A radio wave in the 3- to 30-MHz range is transmitted up to the ionosphere where it is refracted or bent by ionization. The degree of bending depends on the frequency of operation and how high in the ionosphere the radio wave penetrates. In most cases, the radio wave is bent so much that it actually returns to Earth. The effect appears to be similar to that of a light beam being reflected from a mirror.
As you can see, the radio wave actually returns to the Earth at some distance from the transmitter. Receiving stations in the area of the refracted signal can receive it. In some cases, if the signal is strong enough and the characteristics of the Earth are right, the radio signal may actually be reflected by the Earth back up to the ionosphere where it is again bent and returned to Earth. Under the right conditions, the radio signals can make several hops, thereby greatly extending the distance of communications. With the optimum frequency, power level, and time of day, communications halfway around the world can easily be achieved. That is why it is easy for you to listen to world- wide radio broadcasts that occur in the shortwave frequency bands.
VHF, UHF, and Microwaves
Radio wave propagation in the frequency range above 30 MHz occurs essentially by direct antenna-to-antenna space waves. This is usually called line- of-sight (LOS) communications. Further, the higher the frequency of the radio wave, the less it is affected by the ionosphere. UHF and microwave signals penetrate the ionosphere, making satellite and long-distance spacecraft communication possible.
LOS communications means that the transmitting antenna must be able to “see” the receiving antenna.
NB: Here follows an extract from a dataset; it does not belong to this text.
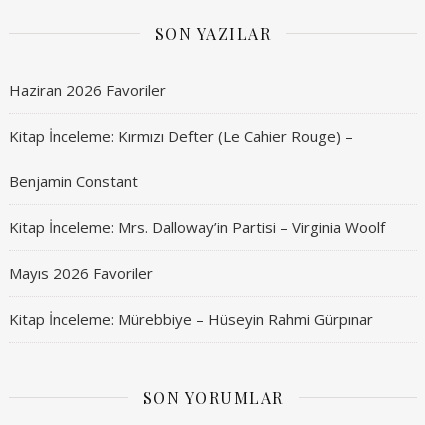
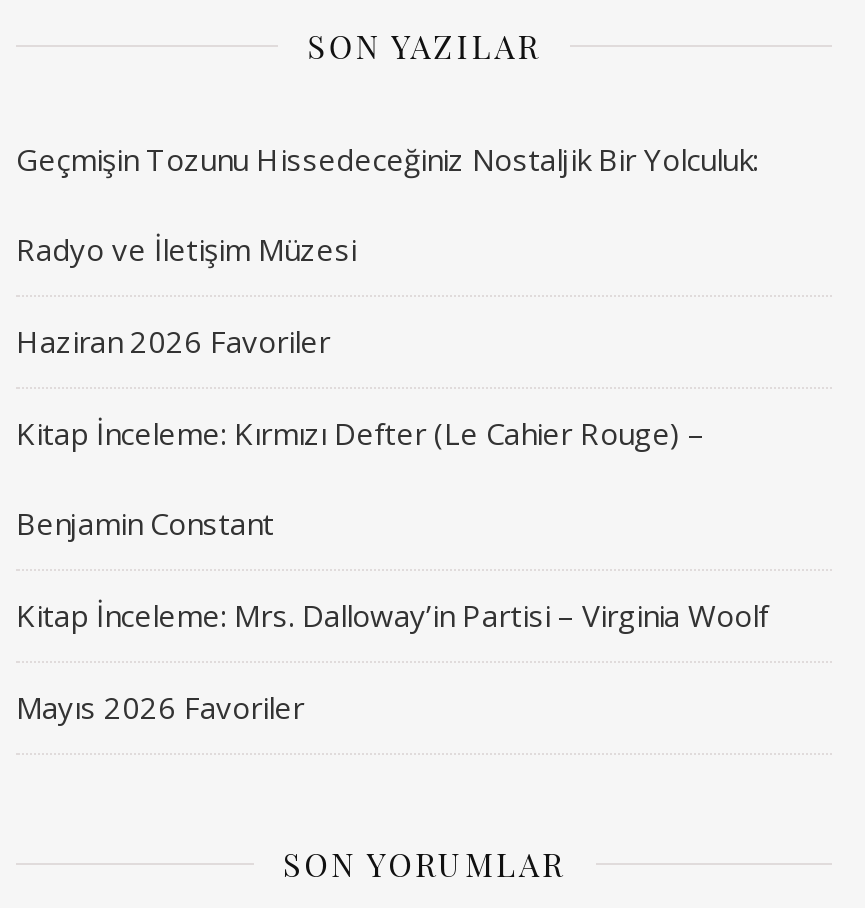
+ Geçmişin Tozunu Hissedeceğiniz Nostaljik Bir Yolculuk:
+ Radyo ve İletişim Müzesi

moved down: Haziran 2026 Favoriler | Kitap İnceleme: Kırmızı Defter (Le Cahier Rouge) – | Benjamin Constant | Kitap İnceleme: Mrs. Dalloway’in Partisi – Virginia Woolf | Mayıs 2026 Favoriler

- Kitap İnceleme: Mürebbiye – Hüseyin Rahmi Gürpınar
If the distance of the receiving antenna is beyond the curvature of the Earth, the transmitted signal will simply pass over the antenna. To receive the signal, the receiving antenna or transmitting antenna can be increased in height, thereby extending the total range of communications. Figure 7.6 shows this idea. The simple formula along with it allows you to calculate the maximum LOS communications if you know the height of the receiving and transmitting antennas. That’s why at VHF, UHF, and microwave
frequencies, the height of the antenna is the most critical determining factor in overall communications distance.